Showing posts with label mysterium tremendum et fascinans. Show all posts
Showing posts with label mysterium tremendum et fascinans. Show all posts

Wednesday, January 10, 2018

The mystery of God

Suppose you have never heard music, and you are watching a video of a superb ballet, with the sound turned off. And then someone turns the sound on. You now know a dimension of the dance you wouldn’t have expected or thought of. It transforms your understanding of the ballet radically.

Similarly, but more radically, when we humans learned that the perfectly one God is three persons, we learned something that we would not have expected, something that not only we wouldn’t have thought of, but something that we would have likely denied is at all possible. It is something that should radically (in both the etymological and the common senses of the word) transform all of our understanding of God. Of course, what we learned turns out to be logically compatible with the doctrine of God’s unity, but that it was compatible is a part of the surprise.

I suspect that similar transformations of our understanding of God await in heaven. Doctrines that are related to our doctrinal understanding of God as the doctrine of the Trinity is to the unity and simplicity of God. Experience that are radically different in kind from anything we have had.

But is it not plausible that God is such that any finite understanding of him is subject to such transformation? If so, then this gives us one way of countering the “eternal ennui” worry about heaven.
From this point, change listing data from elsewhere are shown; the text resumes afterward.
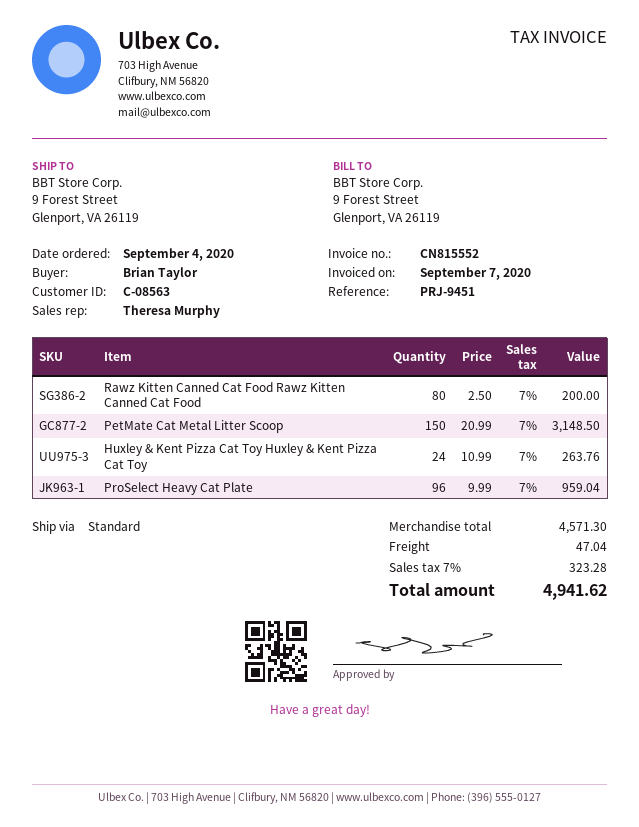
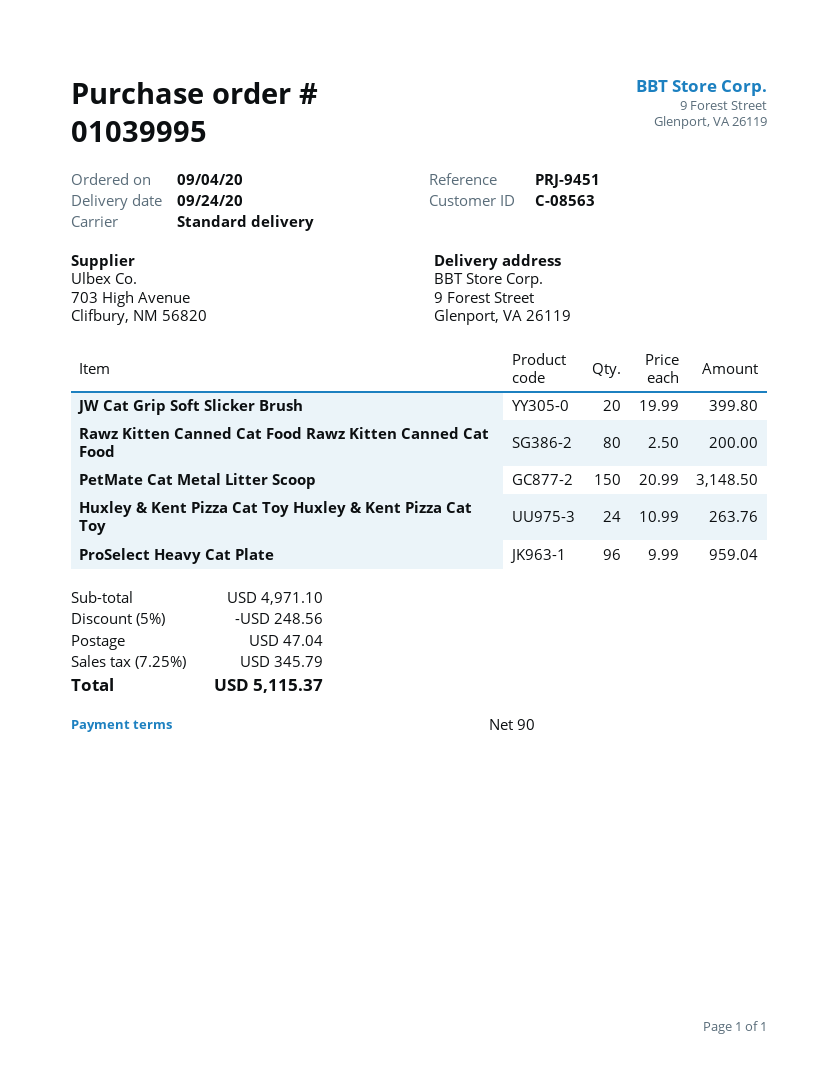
JW Cat Grip Soft Slicker Brush: none -> 20 x 19.99 = 399.80
subtotal: 4571.30 -> 4971.10
discount: none -> 5% = 248.56
tax: 7% = 323.28 -> 7.25% = 345.79
total: 4941.62 -> 5115.37

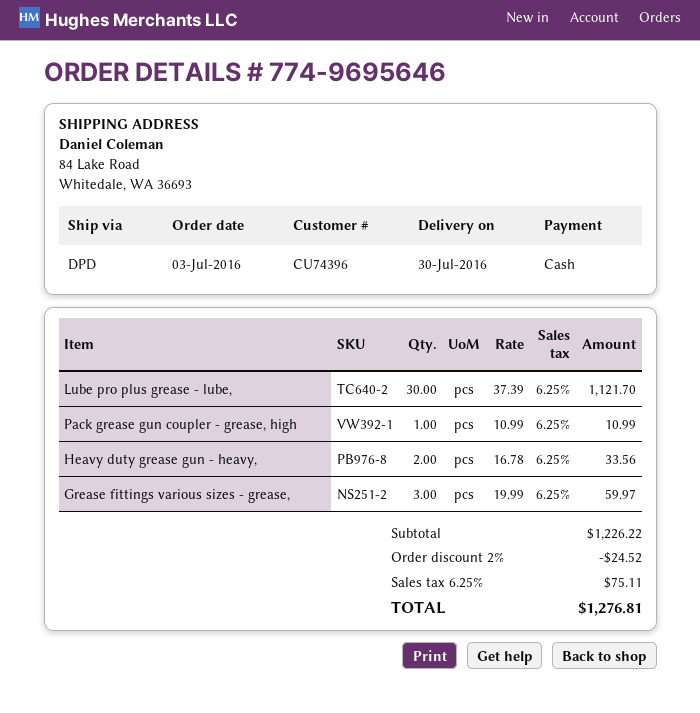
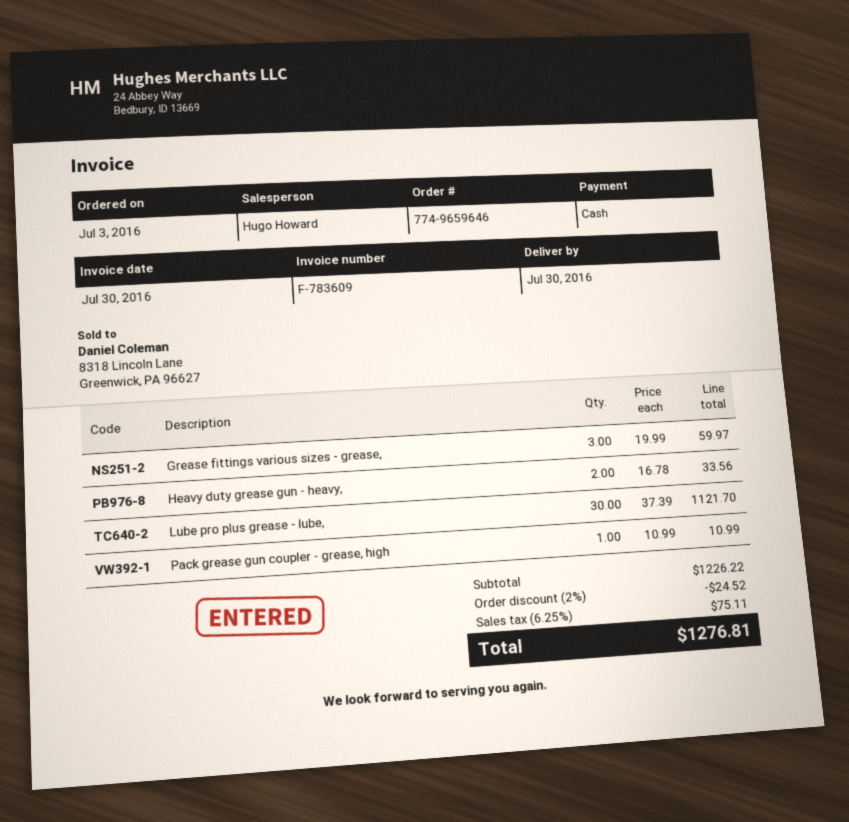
order number: 774-9695646 -> 774-9659646

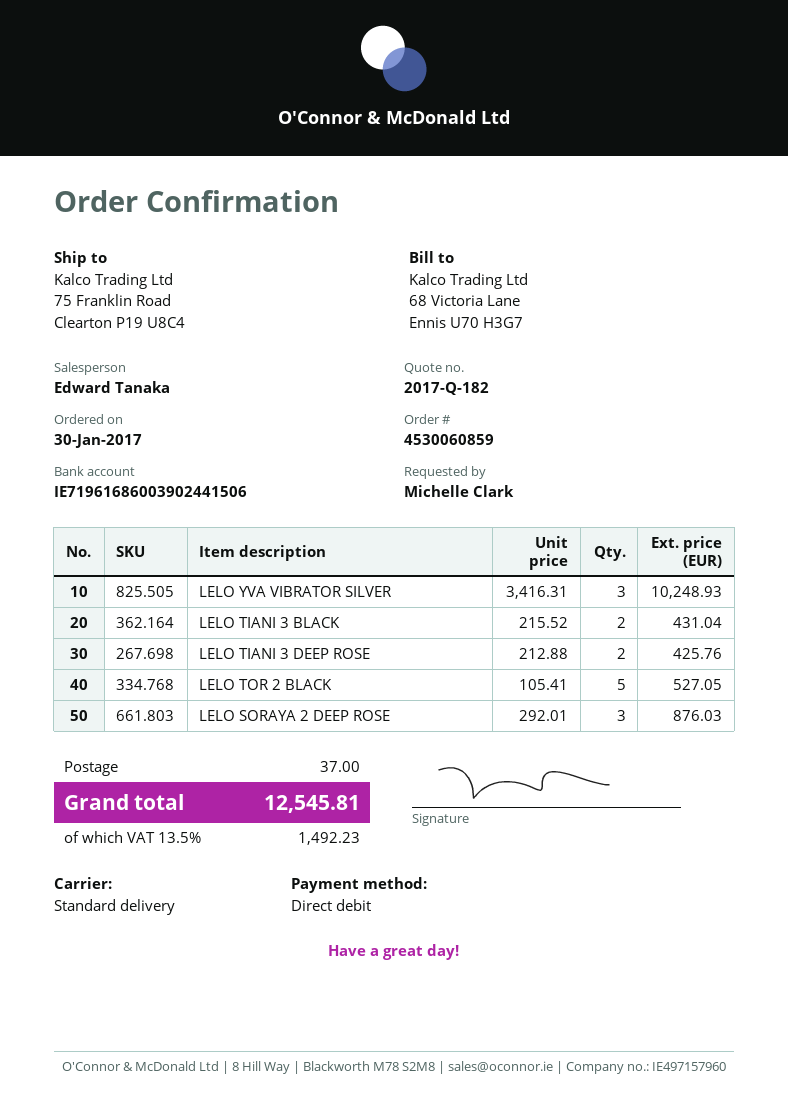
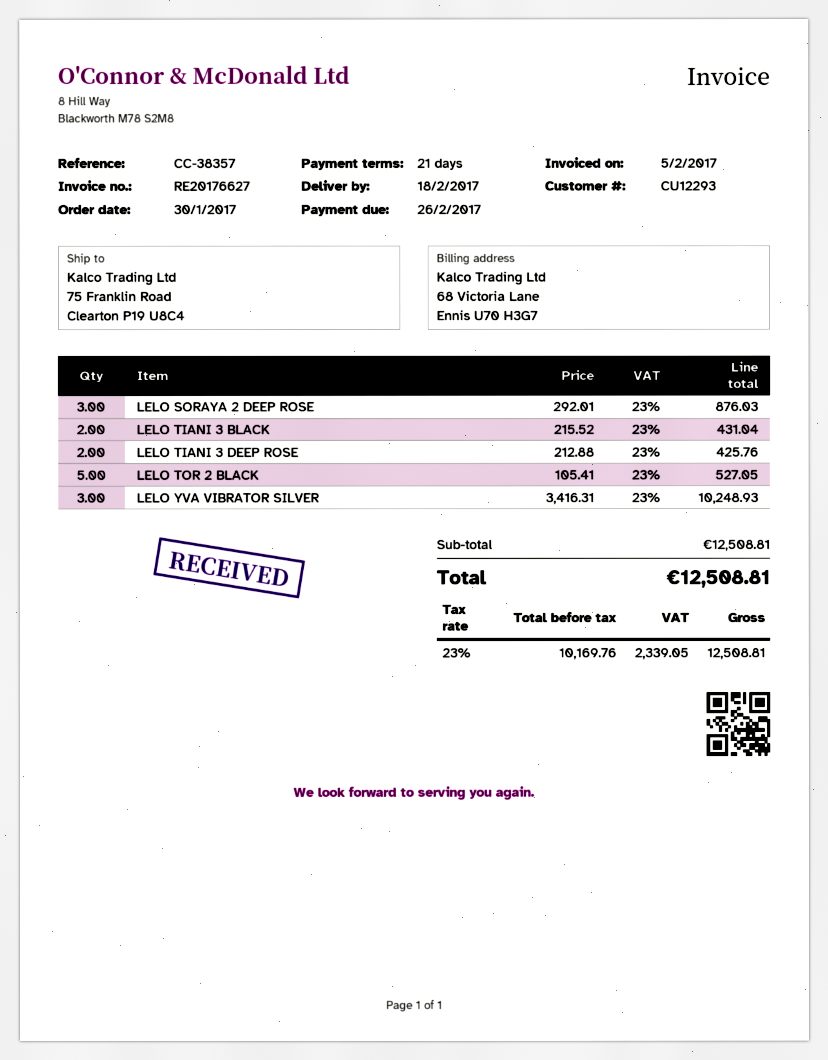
shipping: 37.00 -> none
tax: 13.5% = 1492.23 -> 23% = 2339.05
total: 12545.81 -> 12508.81

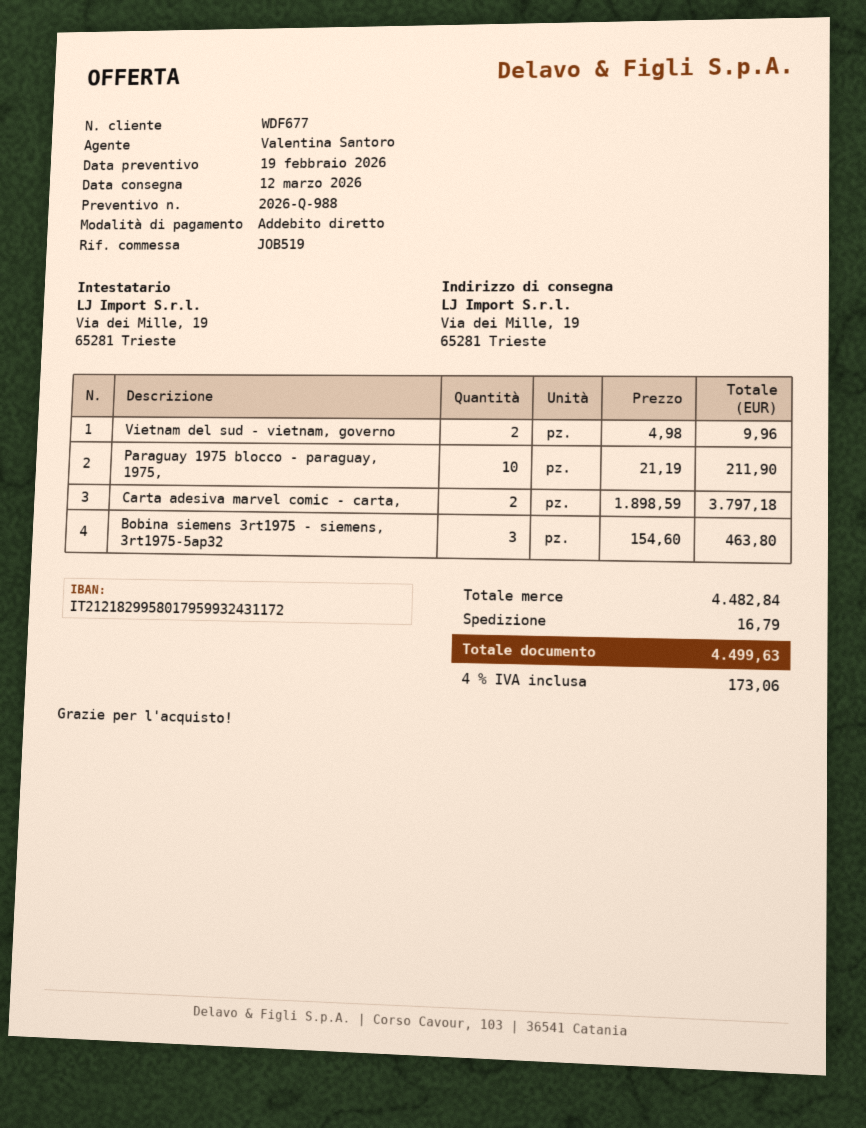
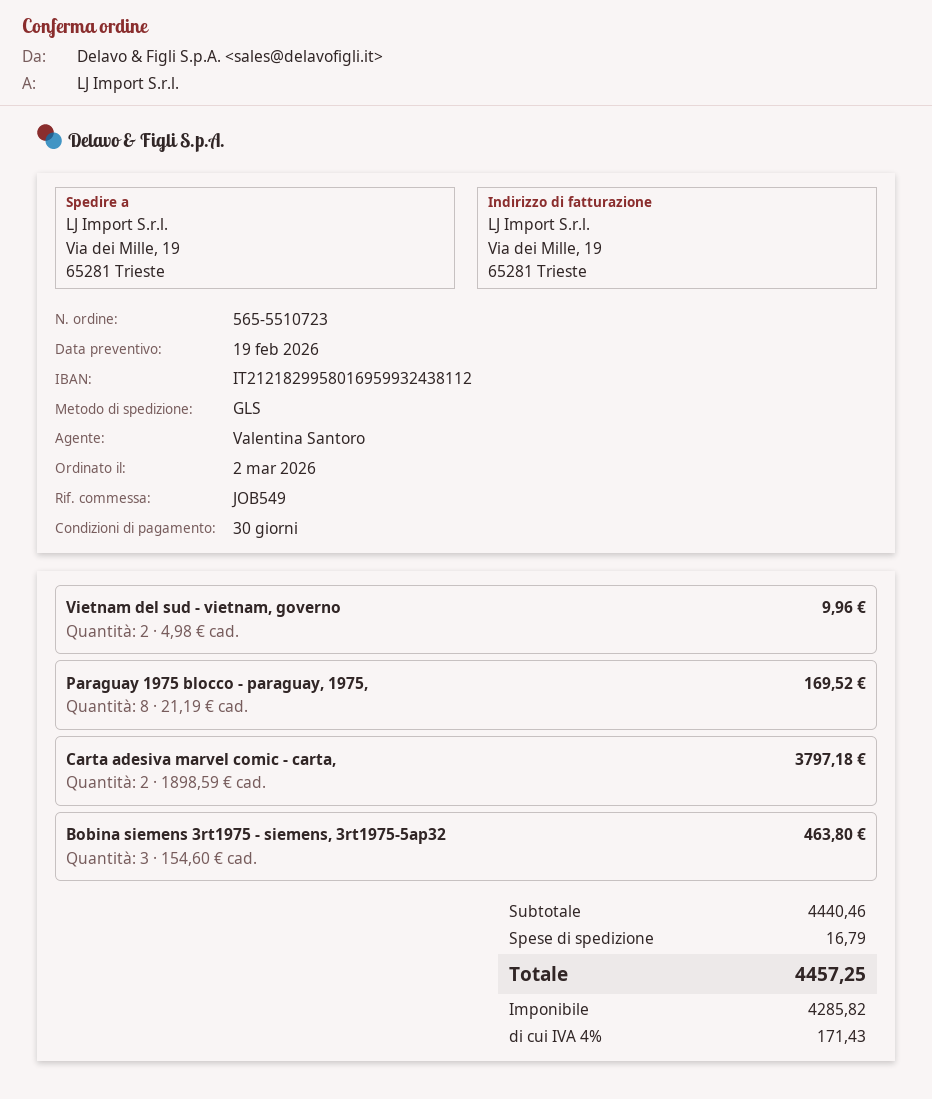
reference: JOB519 -> JOB549
bank account: IT2121829958017959932431172 -> IT2121829958016959932438112
Paraguay 1975 blocco - paraguay, 1975,: 10 x 21.19 = 211.90 -> 8 x 21.19 = 169.52
subtotal: 4482.84 -> 4440.46
tax: 4% = 173.06 -> 4% = 171.43
total: 4499.63 -> 4457.25

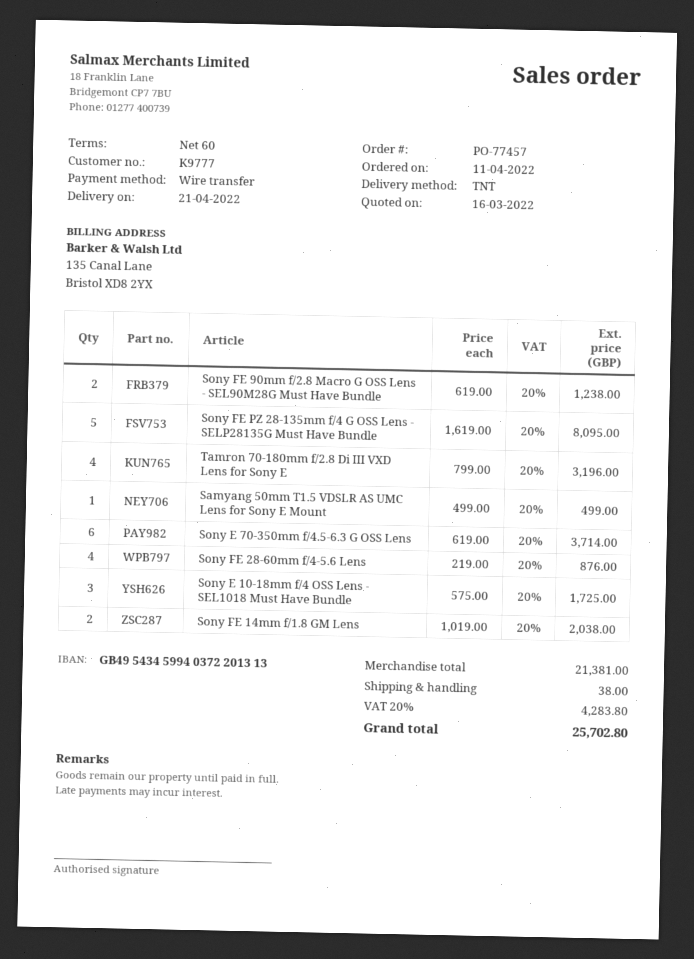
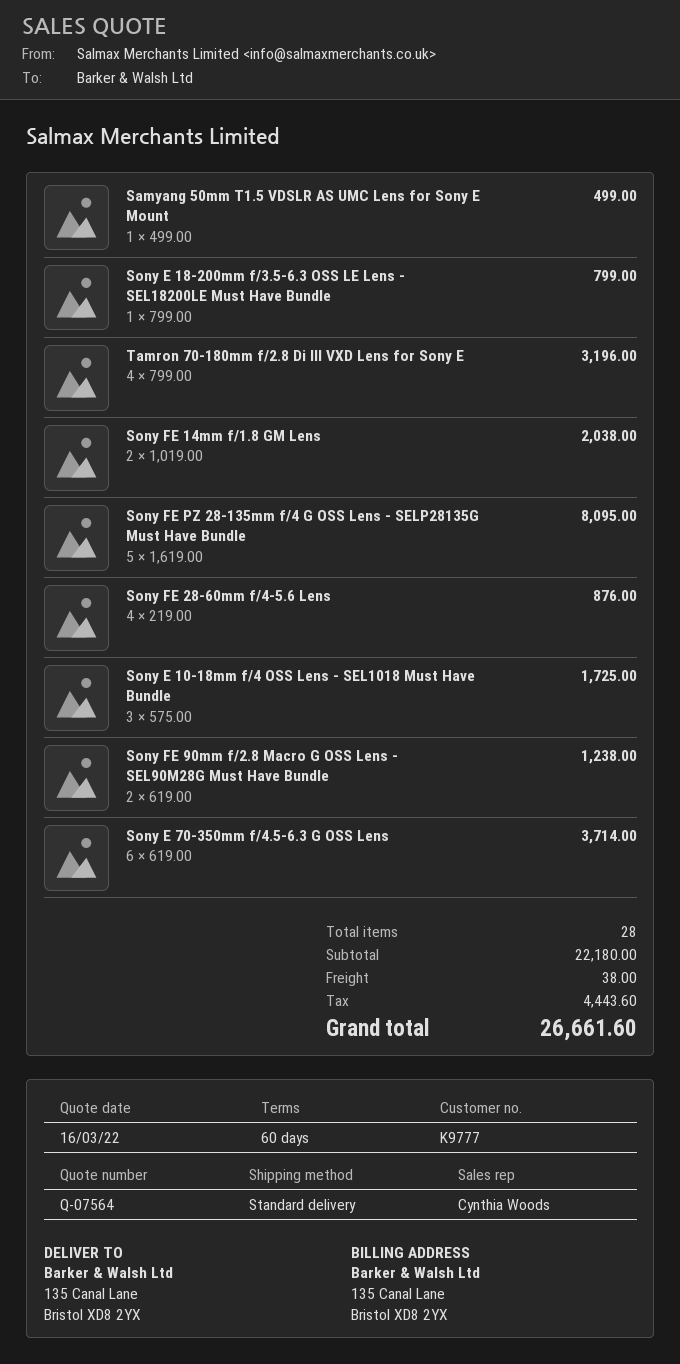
shipping method: TNT -> standard
Sony E 18-200mm f/3.5-6.3 OSS LE Lens - SEL18200LE Must Have Bundle: none -> 1 x 799.00 = 799.00
subtotal: 21381.00 -> 22180.00
tax: 4283.80 -> 4443.60
total: 25702.80 -> 26661.60

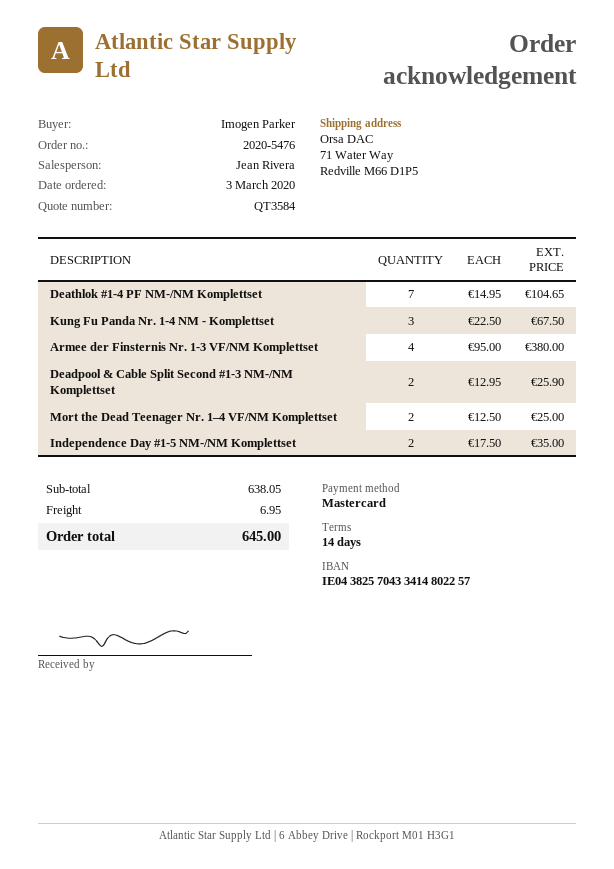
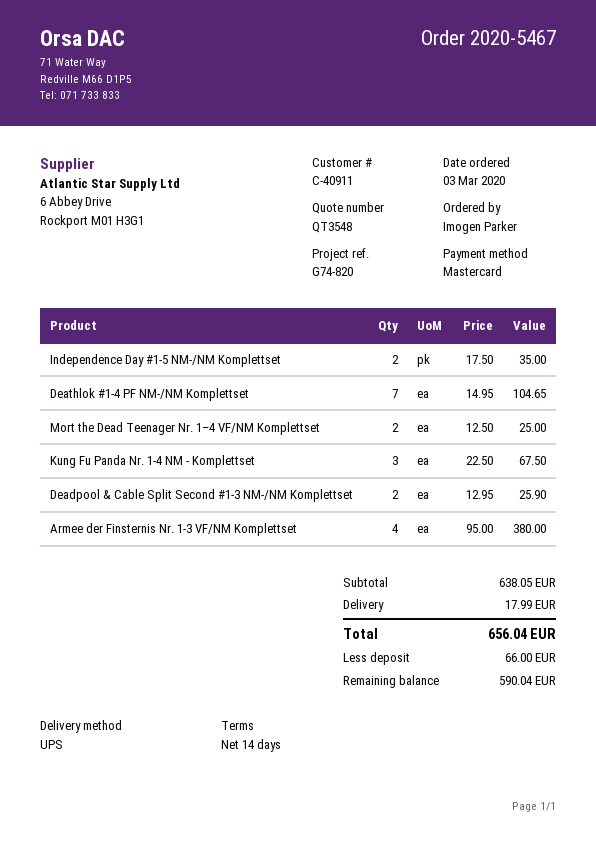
quote number: QT3584 -> QT3548
order number: 2020-5476 -> 2020-5467
shipping: 6.95 -> 17.99
total: 645.00 -> 656.04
For such transformations of our understanding of, and hence of our loving relationship with, God could occur for eternity then.

Monday, March 31, 2008

The "more"

Consider such pairs of terms as:

  • good — holy
  • impressive — awe-full
  • immoral — sinful
  • promise — vow
  • puzzle — mystery
  • fearsome — spooky
The second term in each pair implies something of the first. In fact, in many (though not all—the last pair is a clear exception) cases, the second term implies the first in a superlative way. However, there is something "more" to the second of each of these terms, something qualitatively different. Moreover, these pairs are analogous to each other—there is an analogy between the "more" in each case.

Thesis: None of the second terms in the above list would have application if naturalism were true. Something might still seem mysterious, but in fact it would be just be very puzzling. It might still appear that a graveyard is spooky, but in fact it is at most fearsome, and if so, only accidentally (e.g., if there is a vicious dog there).

So if naturalism were true, our experience of the "more" in the second term of each pair will always be mistaken. But that would be really puzzling—how could there be an experience type that is always mistaken? So if the thesis is true, then we have good reason to think naturalism false.

I am not here offering an argument for the thesis—I am here just presenting it as something that seems very clear to me.